Coming up with the minerals for producing and using energy and fuels will require a wide range of critical metals. One of these rare earth elements, tellurium for example, is gaining in popularity for use in photovoltaics, or solar panels. As global demand for solar panels continues to increase, so is the need for critical metals like tellurium.

Tellurium isn’t mined as by itself as a ‘solo mineral’. Currently, most tellurium is collected as a by-product from copper mining. Simon Jowitt, economic geologist at University of Nevada Las Vegas said, “The fundamental question is: how much tellurium is out there?”

He and coauthor Brian McNulty are trying to find out where this tellurium is and how much metal could be there. Jowitt presented their work at the Geological Society of America’s annual meeting yesterday.

Tellurium-quartz-pyrite from a hydrothermal vein. Image Credit: Creative Commons/James St. John.

Unfortunately, the amount of tellurium in a mine is rarely reported. To fill in the gaps and create estimates of critical minerals, Jowitt and McNulty developed proxies to estimate tellurium content globally.

Their first proxy results come from Resource and Reserve estimates. In these reports, a mining company uses their own investigation data and estimates that there are X-million tons of metal in the ground. These reports are used to estimate the value of a mine site.

Jowitt explained, “We what we do is take that information – which tells us how big the deposit is, how many million tons of ore or mineralization – and we combine that with information that’s published elsewhere on the concentration of tellurium and the deposit.” The researchers can then calculate an estimate for tellurium.

“The second proxy is where we know the size of the deposit,” Jowitt said. In this case, the team uses the amounts of related tellurium minerals like calaverite, a gold-tellurium metal. “We can estimate the amount of tellurium in that mineral, combine that with the reported size of the deposit, and again, develop a proxy.”

They looked at 518 mineral deposits in active mines in the U.S. and Canada that are known to contain tellurium.
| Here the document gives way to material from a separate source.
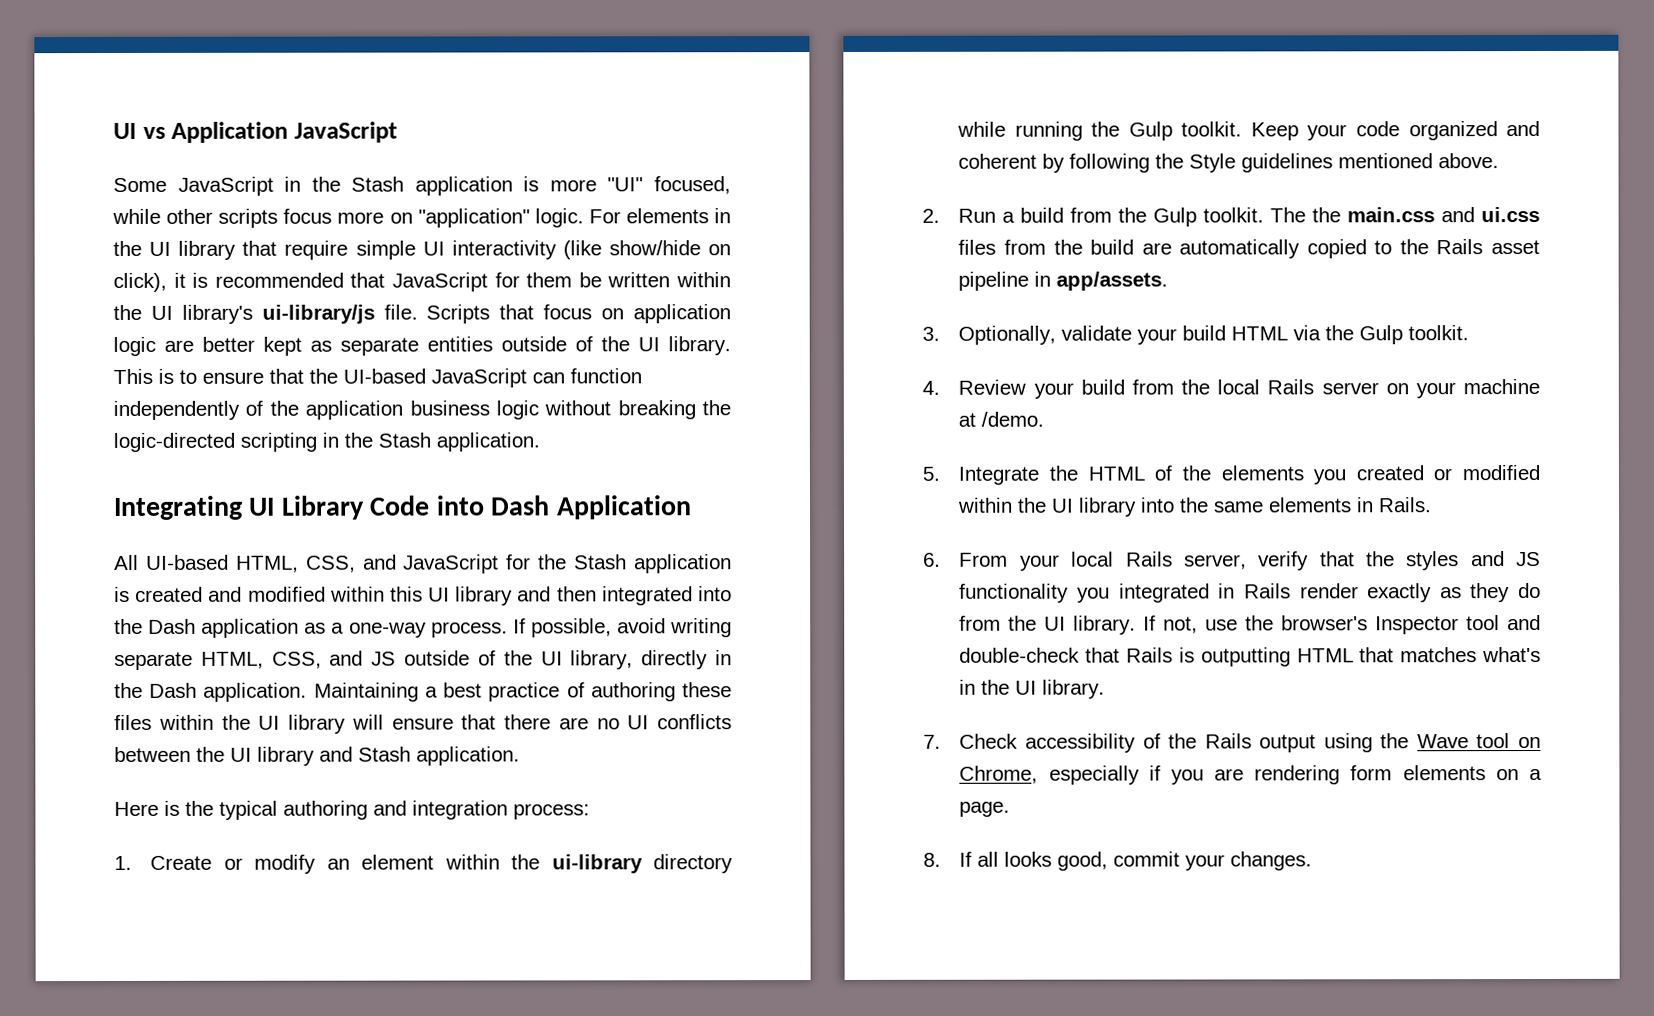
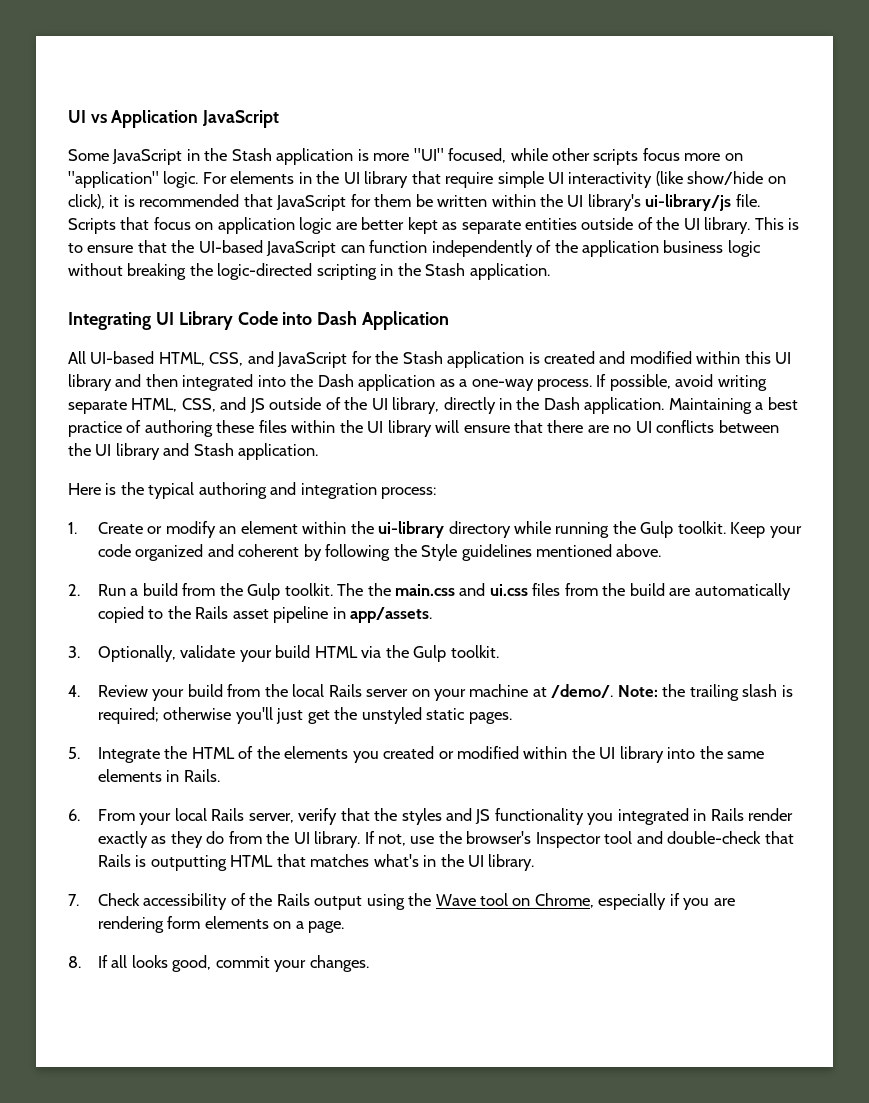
- 4. Review your build from the local Rails server on your machine at /demo.
+ 4. Review your build from the local Rails server on your machine at /demo/. Note: the trailing slash is required; otherwise you'll just get the unstyled static pages.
Using their proxies, the researchers calculated that 18 gold mines in the two countries could produce ~90 tons/year of tellurium from current mining, with another six copper, zinc, and nickel mines in Canada having the potential to produce ~170 tons per year of tellurium.
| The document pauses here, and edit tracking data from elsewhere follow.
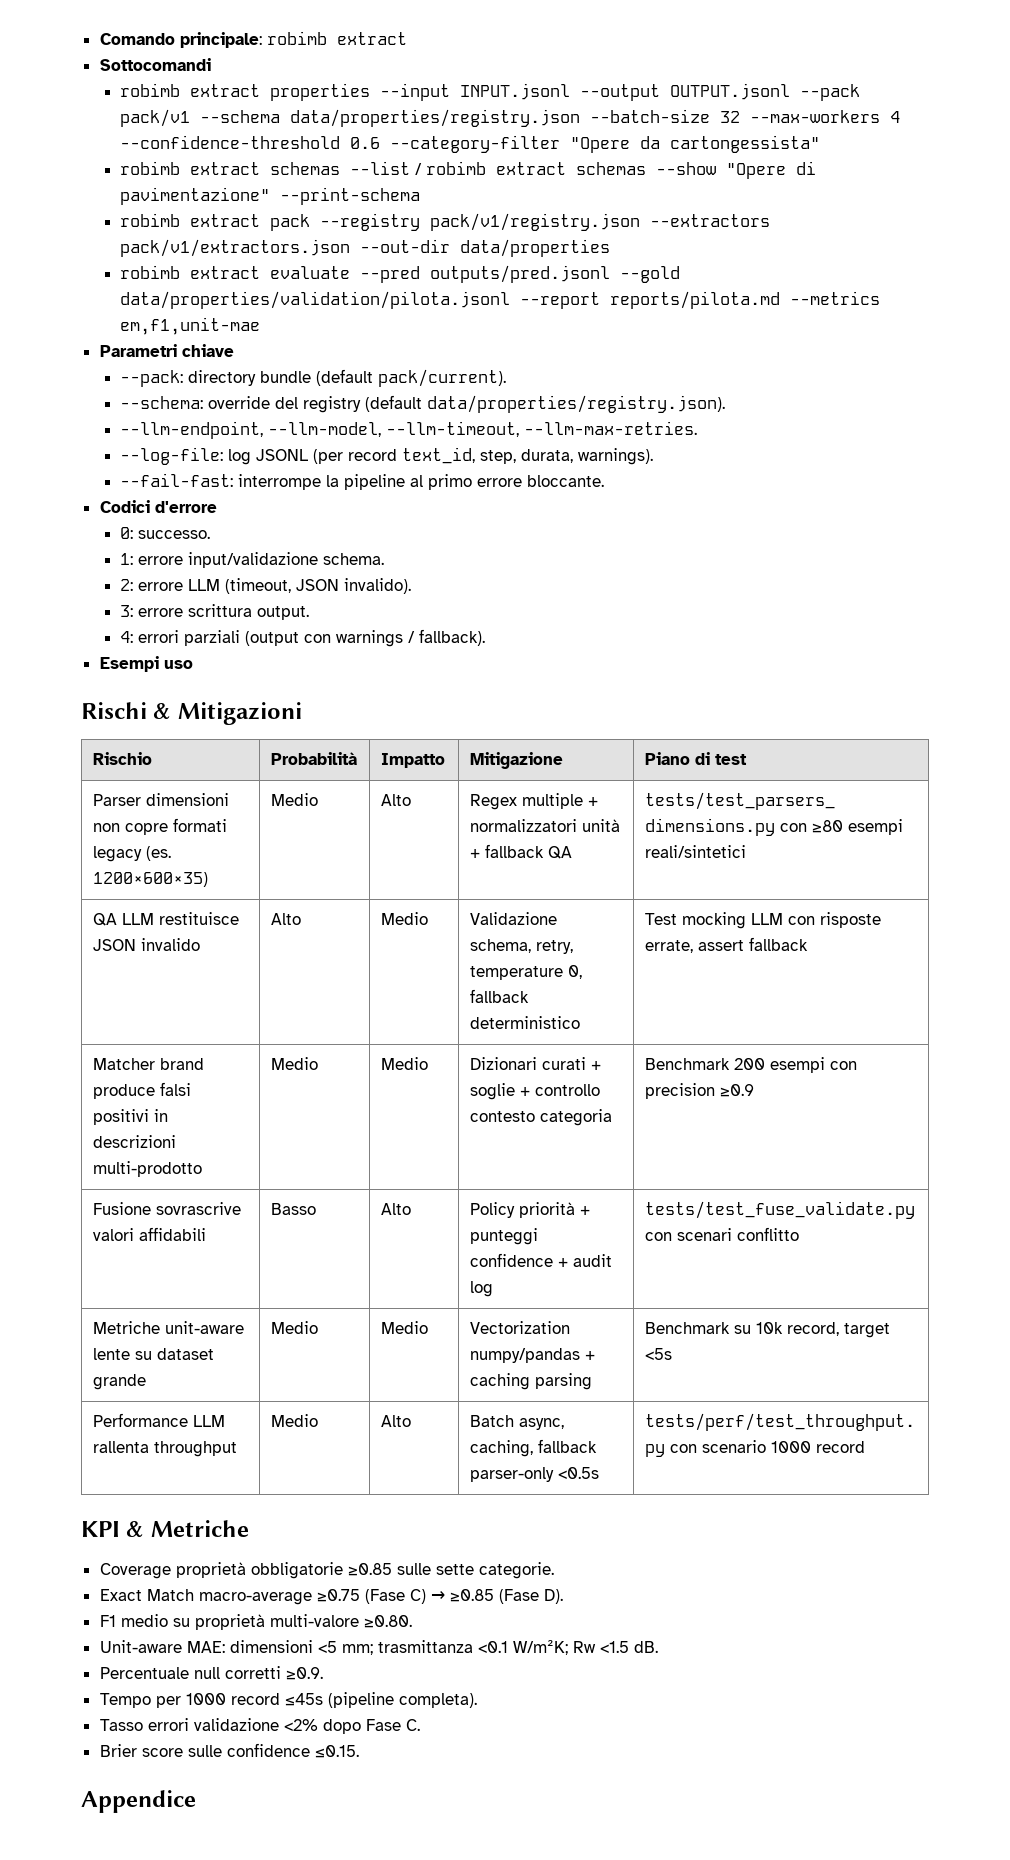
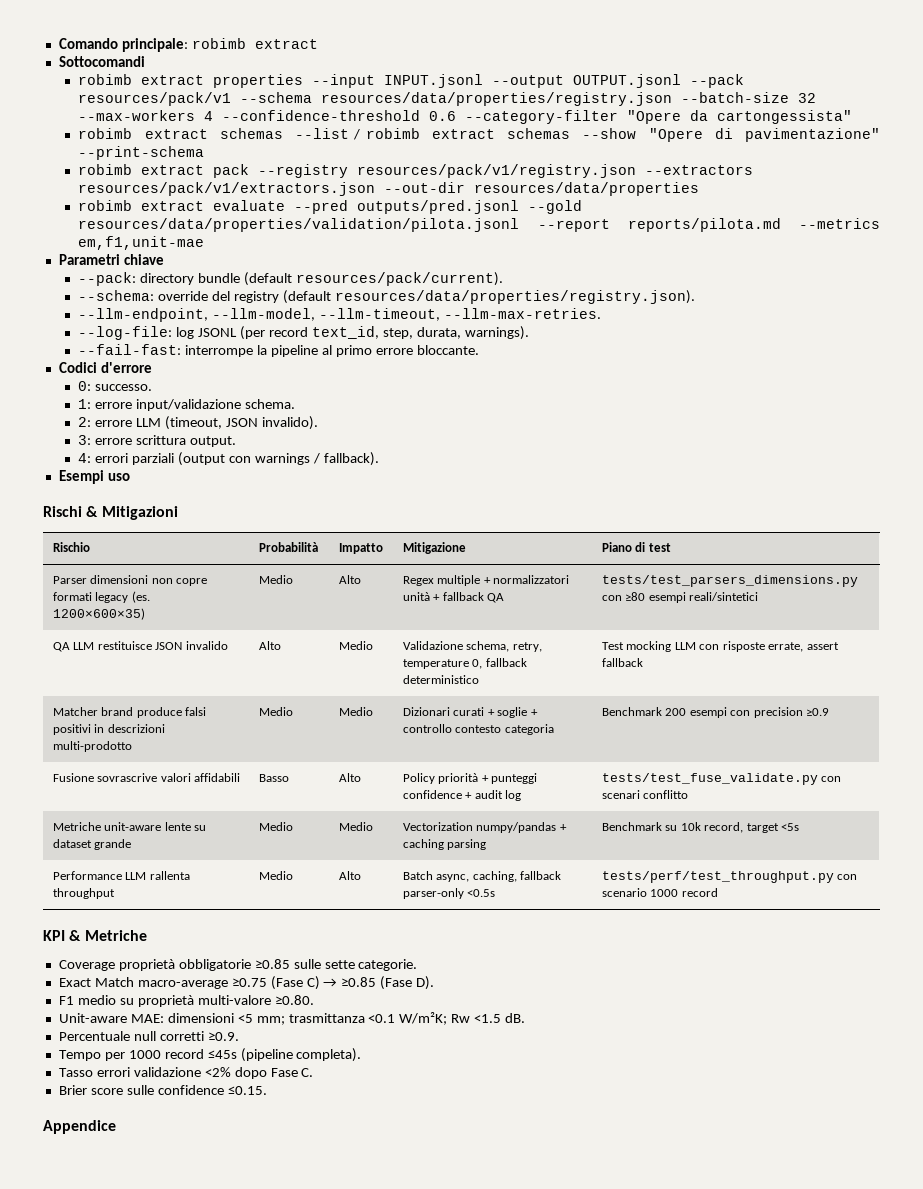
- robimb extract properties --input INPUT.jsonl --output OUTPUT.jsonl --pack pack/v1 --schema data/properties/registry.json --batch-size 32 --max-workers 4 --confidence-threshold 0.6 --category-filter "Opere da cartongessista"
+ robimb extract properties --input INPUT.jsonl --output OUTPUT.jsonl --pack resources/pack/v1 --schema resources/data/properties/registry.json --batch-size 32 --max-workers 4 --confidence-threshold 0.6 --category-filter "Opere da cartongessista"
- robimb extract pack --registry pack/v1/registry.json --extractors pack/v1/extractors.json --out-dir data/properties
+ robimb extract pack --registry resources/pack/v1/registry.json --extractors resources/pack/v1/extractors.json --out-dir resources/data/properties
- robimb extract evaluate --pred outputs/pred.jsonl --gold data/properties/validation/pilota.jsonl --report reports/pilota.md --metrics em,f1,unit-mae
+ robimb extract evaluate --pred outputs/pred.jsonl --gold resources/data/properties/validation/pilota.jsonl --report reports/pilota.md --metrics em,f1,unit-mae
- --pack: directory bundle (default pack/current).
+ --pack: directory bundle (default resources/pack/current).
- --schema: override del registry (default data/properties/registry.json).
+ --schema: override del registry (default resources/data/properties/registry.json).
Jowitt says this is a minimum estimate, because not every gold, copper, and nickel mine in the U.S. and Canada had appropriate data available.

By these estimates, they found that mines move around 260 tons of tellurium, but they don’t collect it. “If you recovered that tellurium, you could bump up global tellurium production by about 25%,” said Jowitt. “That’s about seventeen and a half million dollars of tellurium that’s being moved around by the minerals industry but is being lost to waste.”

Jowitt noted that their tellurium study is just one example for the potential of extracting critical metals from existing mining operations. “There’s a whole range of byproduct and co-product elements that are we moving around when mining,” he said. “We need to do better making mineral mining operations more sustainable by extracting what we can from existing mineral deposits. And if we do that, it’s good for the environment, it’s good for the minerals industry (the way it’s being viewed), and it’s good for company bottom lines.”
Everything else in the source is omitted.